Ich hatte eigentlich ziemlich gut geschlafen heute nacht. Irgendwie war ich tief im Inneren doch sehr sicher, dass die Brit_innen sich gemäß ihrem nationalen Stereotyp verhalten und nichts tun würden, was zu allererst mal ganz furchtbar schlecht für sie selber ist.
Well, I was wrong.
Auf der Suche nach Gründen, mit denen ich mein Entsetzen, meine Trauer und meine Angst unter Kontrolle bekommen kann, finde ich dies: Wenigstens gibt es jetzt eine Alternative. Wenigstens wird man denen, die die Lippen fletschen und die Augen rollen über die blöde EU, in Zukunft sagen können: schaut auf Großbritannien und sagt uns, ob ihr das so viel toller findet. Wenigstens wird man jetzt auf konkrete Erfahrungstatsachen verweisen können, wenn man sich mit den Rechts- und Linkspopulisten über die Vorzüge und Nachteile der EU-Mitgliedschaft streitet – Erfahrungstatsachen, die den Preis sichtbar machen, den eine nationale Politik des Ihr-Könnt-Uns-Alle-Mal zu zahlen hat, wenn man sie wirklich beim Wort nimmt. Johnson, Gove und Farage werden jetzt Verantwortung übernehmen müssen für das, was sie angerichtet haben. Die Euroskeptiker können ihr erpresserisches Spiel, sich als Opfer zu inszenieren, ohne selbst jemals liefern zu müssen, nicht mehr so leicht weiterspielen. Ihr Bluff fliegt auf. Und die europäische Integration, nicht länger alternativlos, wird endlich wieder politisch.
Um die Depression auf Abstand zu halten, will ich aber noch einen Schritt weiter gehen und einen Vorschlag machen.
Ich schlage vor, dass wir in Deutschland einen Fast Track zur deutschen Staatsbürgerschaft für Unionsbürger einführen.
Nach § 10 StAG muss man als Ausländer acht Jahre rechtmäßig in Deutschland gelebt haben, um Deutscher werden zu können.
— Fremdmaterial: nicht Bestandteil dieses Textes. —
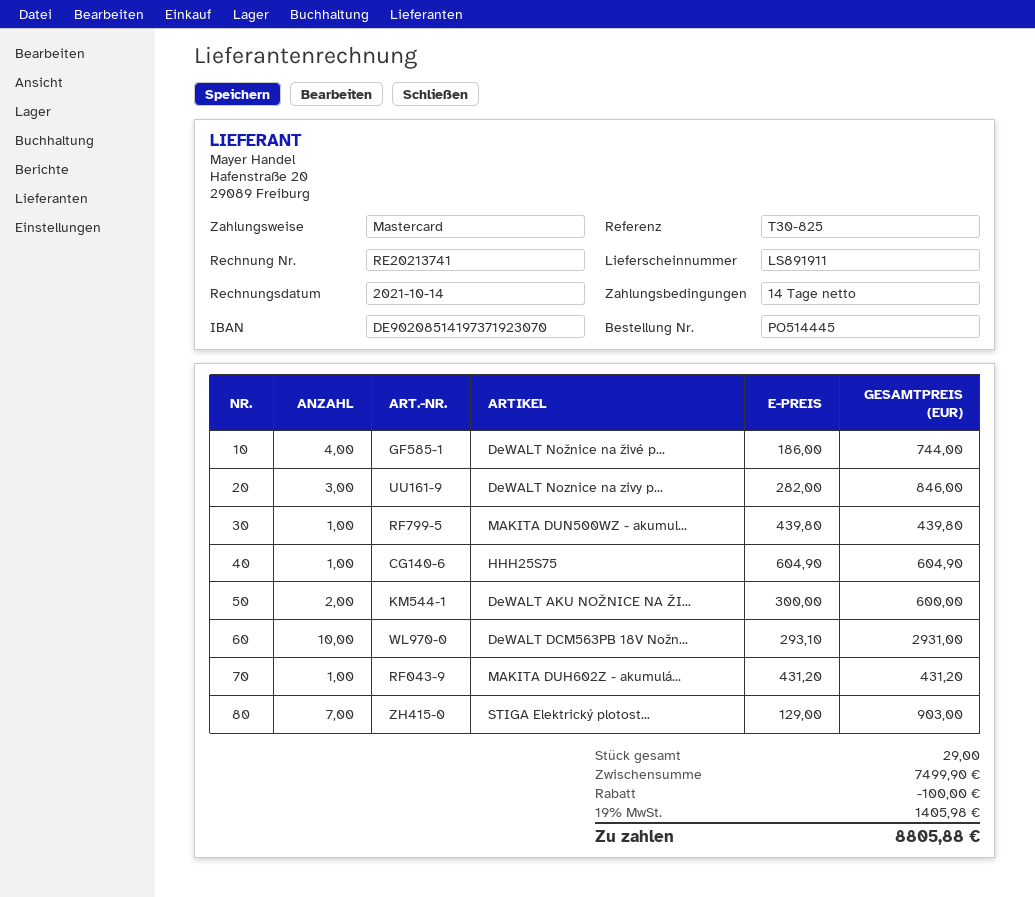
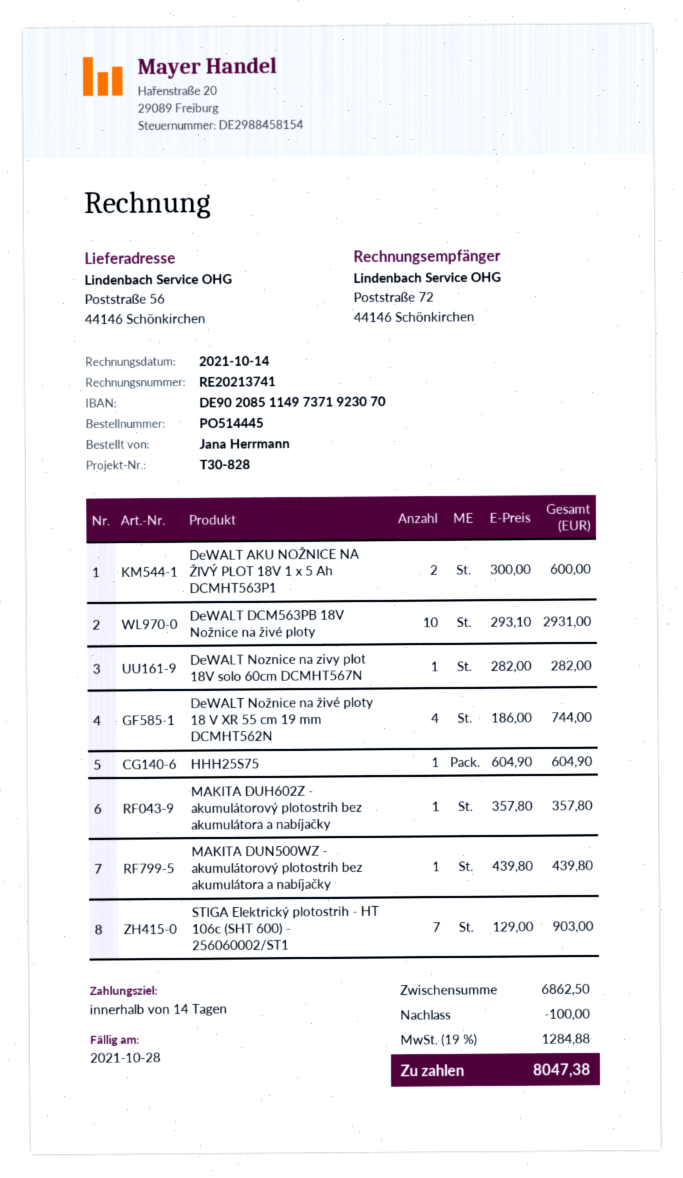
reference: T30-825 -> T30-828
bank account: DE90208514197371923070 -> DE90208511497371923070
DeWALT Noznice na zivy p...: 3 x 282.00 = 846.00 -> 1 x 282.00 = 282.00
MAKITA DUH602Z - akumulá...: 1 x 431.20 = 431.20 -> 1 x 357.80 = 357.80
subtotal: 7499.90 -> 6862.50
tax: 19% = 1405.98 -> 19% = 1284.88
total: 8805.88 -> 8047.38

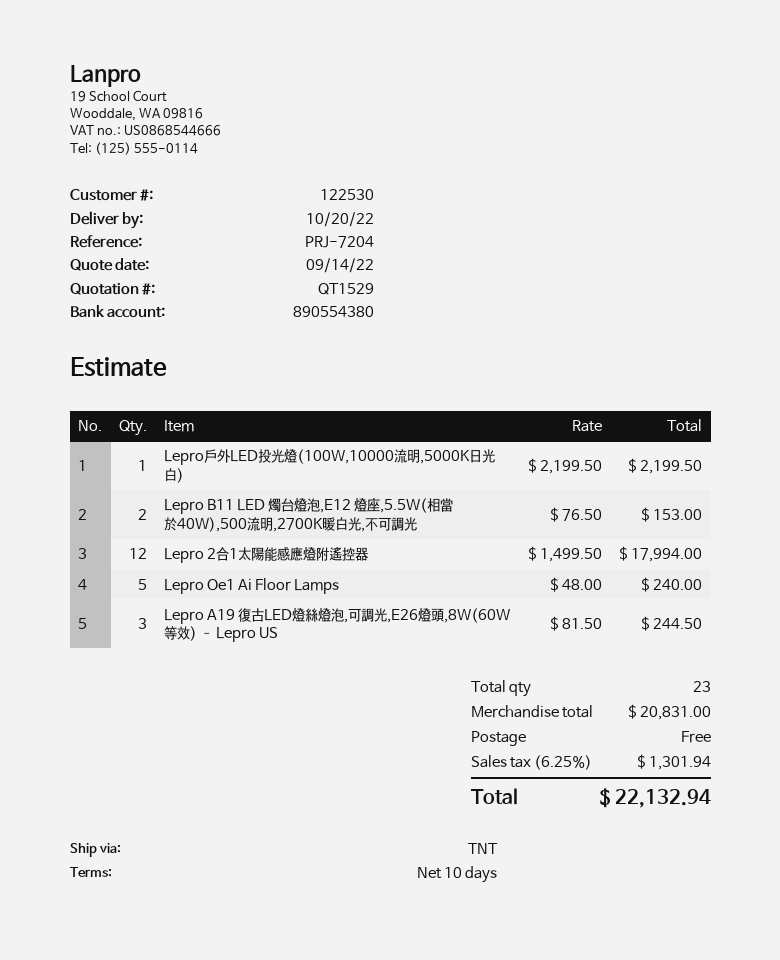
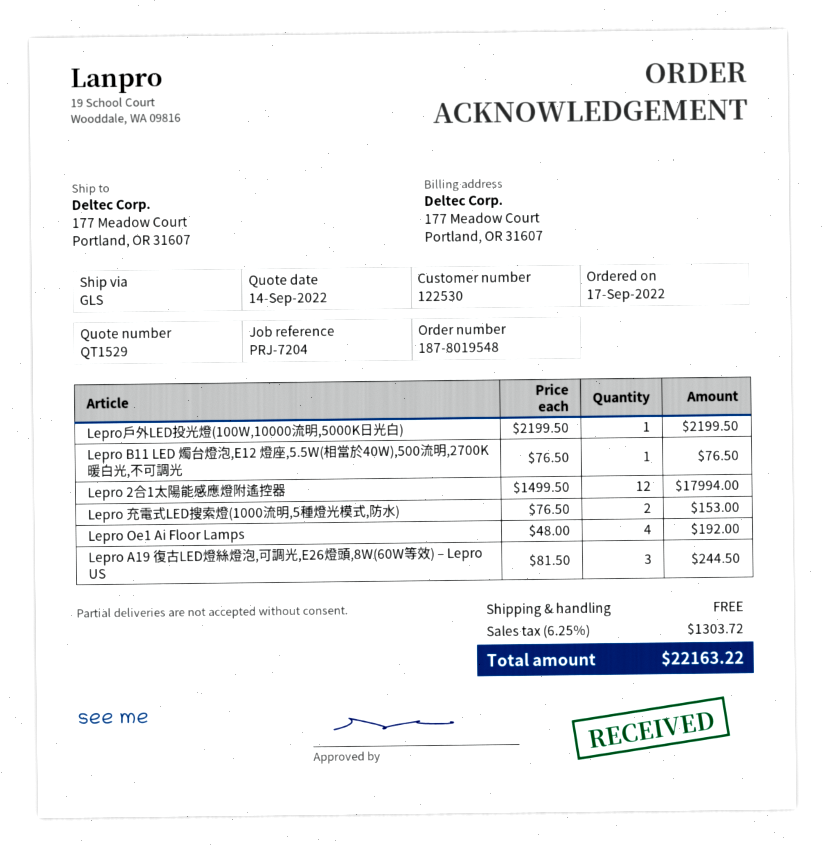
shipping method: TNT -> GLS
Lepro B11 LED 燭台燈泡,E12 燈座,5.5W(相當於40W),500流明,2700K暖白光,不可調光: 2 x 76.50 = 153.00 -> 1 x 76.50 = 76.50
Lepro Oe1 Ai Floor Lamps: 5 x 48.00 = 240.00 -> 4 x 48.00 = 192.00
Lepro 充電式LED搜索燈(1000流明,5種燈光模式,防水): none -> 2 x 76.50 = 153.00
tax: 6.25% = 1301.94 -> 6.25% = 1303.72
total: 22132.94 -> 22163.22

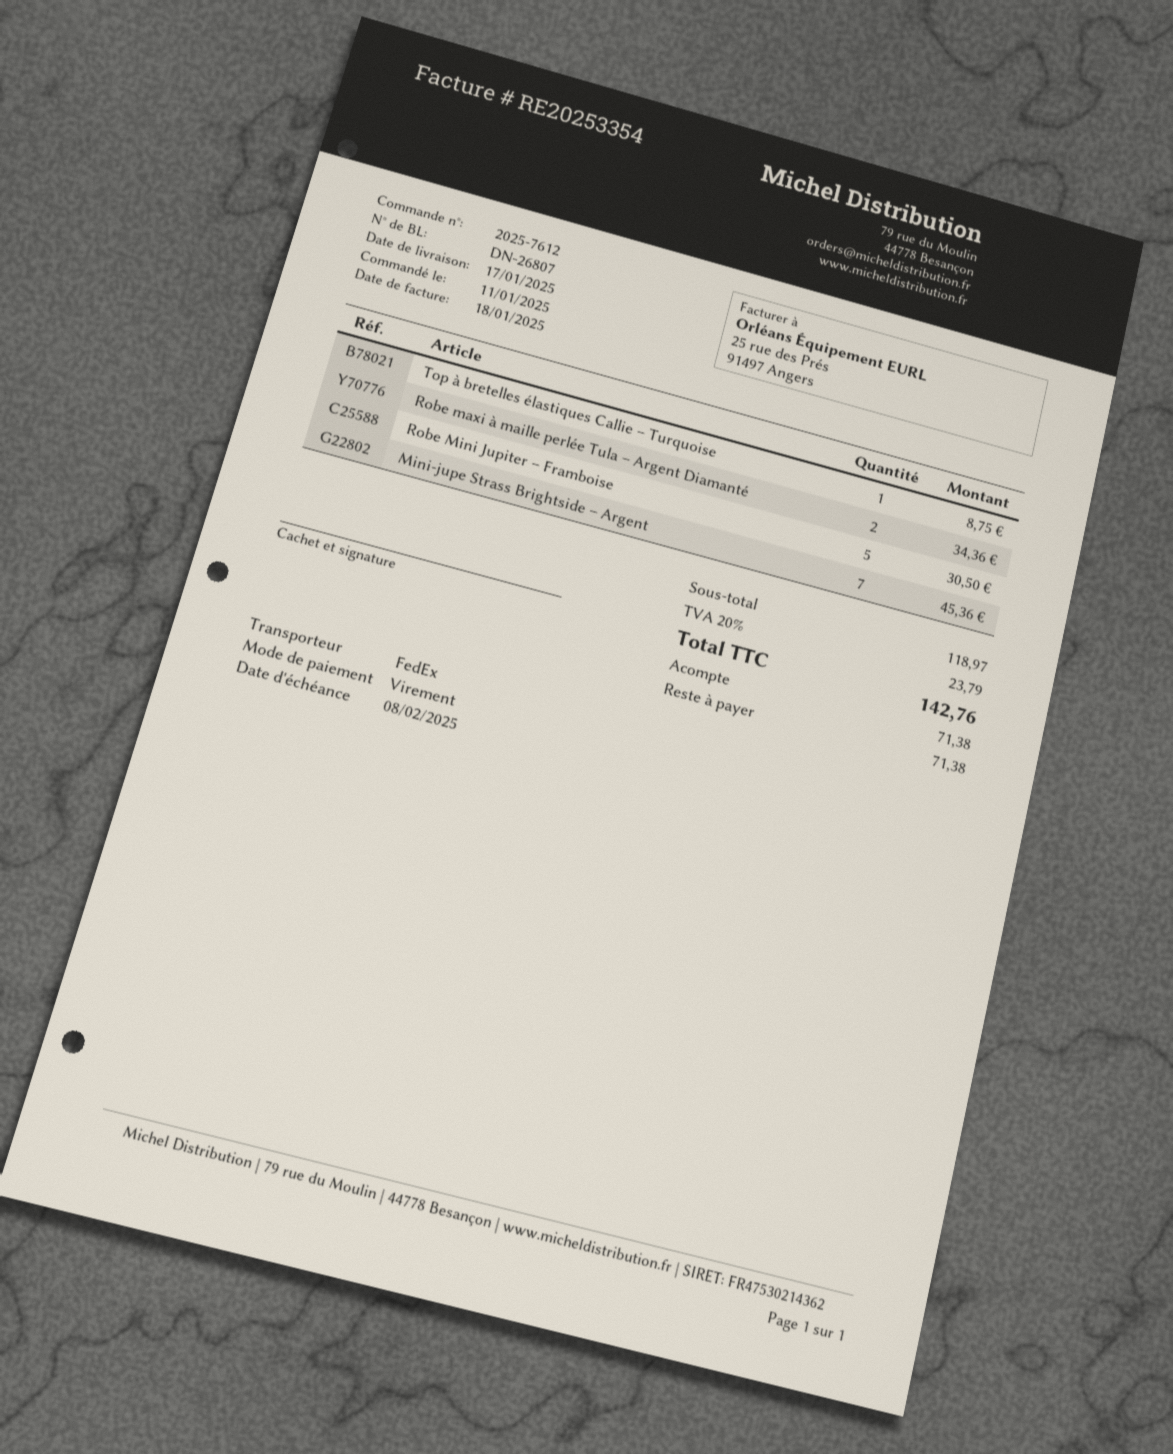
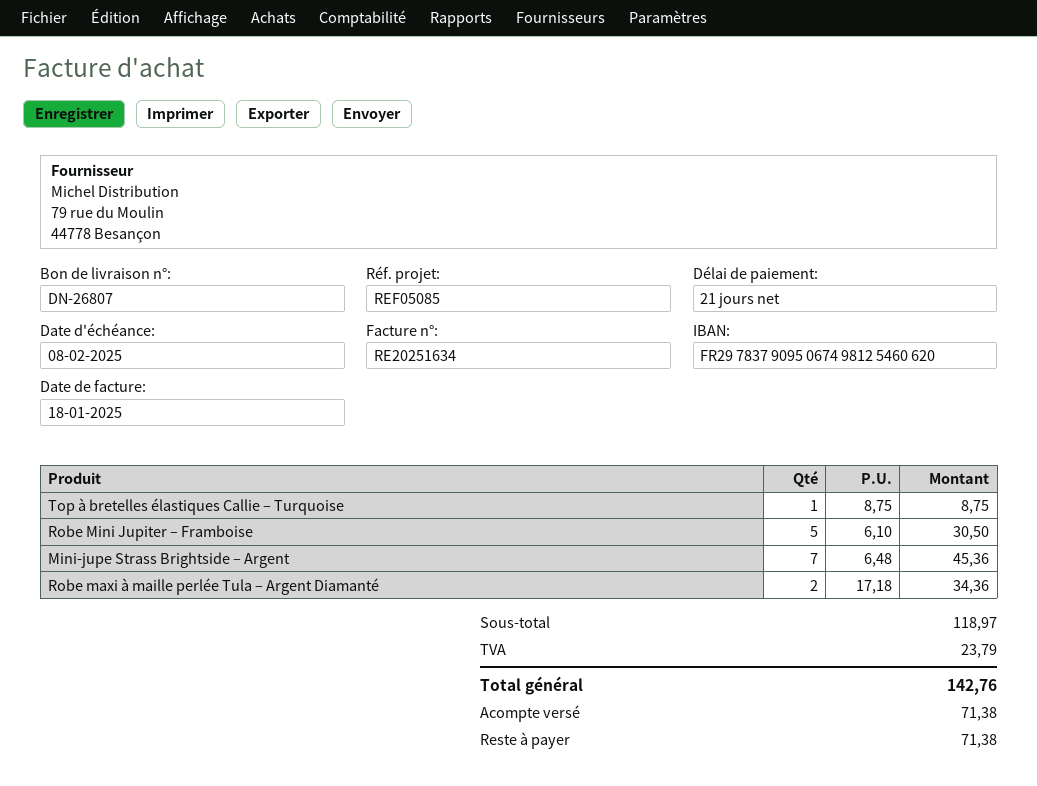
invoice number: RE20253354 -> RE20251634

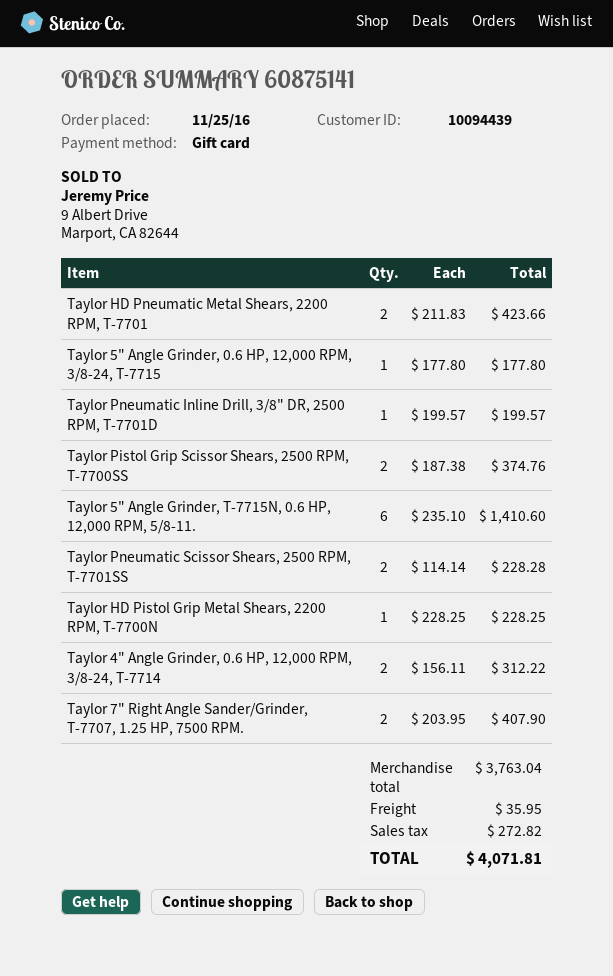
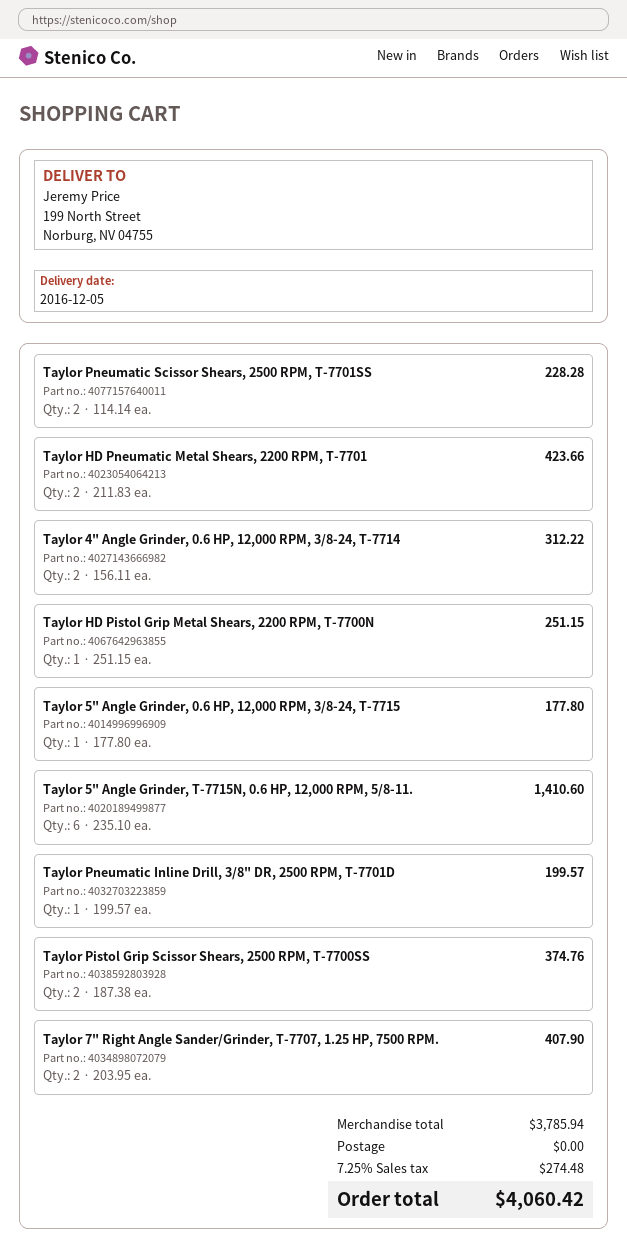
Taylor HD Pistol Grip Metal Shears, 2200 RPM, T-7700N: 1 x 228.25 = 228.25 -> 1 x 251.15 = 251.15
subtotal: 3763.04 -> 3785.94
shipping: 35.95 -> 0.00
tax: 272.82 -> 274.48
total: 4071.81 -> 4060.42

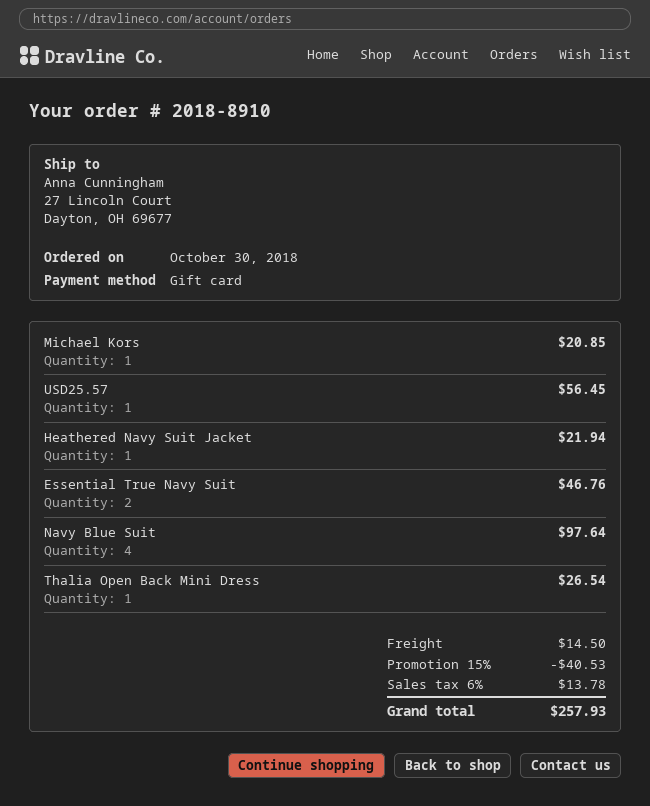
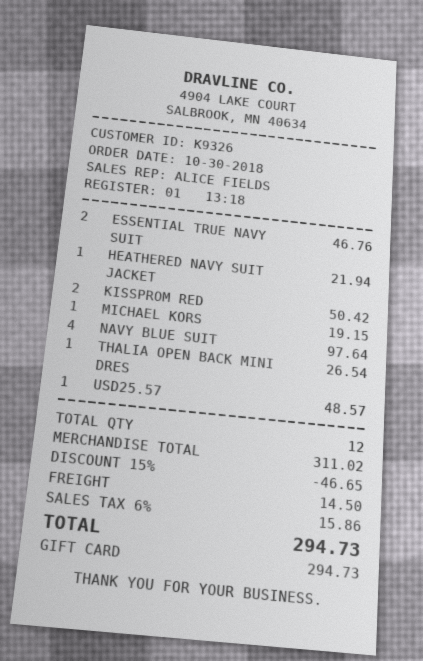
Michael Kors: 1 for 20.85 -> 1 for 19.15
USD25.57: 1 for 56.45 -> 1 for 48.57
KISSPROM RED: none -> 2 for 50.42
discount: 15% = 40.53 -> 15% = 46.65
tax: 6% = 13.78 -> 6% = 15.86
total: 257.93 -> 294.73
Wer einen Integrationskurs besucht hat, kann schon nach sieben Jahren den Antrag stellen, wer besonders gut Deutsch kann, schon nach sechs.
Mein Vorschlag: wir führen einen § 10 Abs. 2a StAG ein, wonach sich für Unionsbürger, deren Herkunftsstaat aus der Europäischen Union austreten will, diese Frist auf sechs Monate verkürzt.
Die Bürgerinnen und Bürger von London haben zu 60 Prozent für Remain gestimmt. London hat, anders als Schottland und Nordirland, keine Perspektive, sich vom Leave-willigen England/Wales abzutrennen und so in der Union bleiben zu können.
Das sind Unionsbürger! Und viele von ihnen verzweifeln regelrecht angesichts der Aussicht, diesen „grundlegenden Status“ (EuGH) ohne ihr Zutun und Verschulden einbüßen zu müssen. Da die Unionsbürgerschaft an die Staatsangehörigkeit in einem EU-Mitgliedsstaat geknüpft ist, wäre es ein starkes Zeichen für die europäische Integration, für unsere Mit-Unionsbürger, die vom Verlust dieses Status akut bedroht sind, einen eigens auf sie zugeschnittenen Tatbestand in § 10 StAG zu schaffen.
Wenn wir schon mal dabei sind: Vielleicht finden wir auch für die US-Amerikaner_innen eine Lösung, die sich im Spätherbst entschließen, sich das Abenteuer einer von Donald Trump regierten USA lieber von außen ansehen zu wollen. Her mit ihnen. Refugees welcome!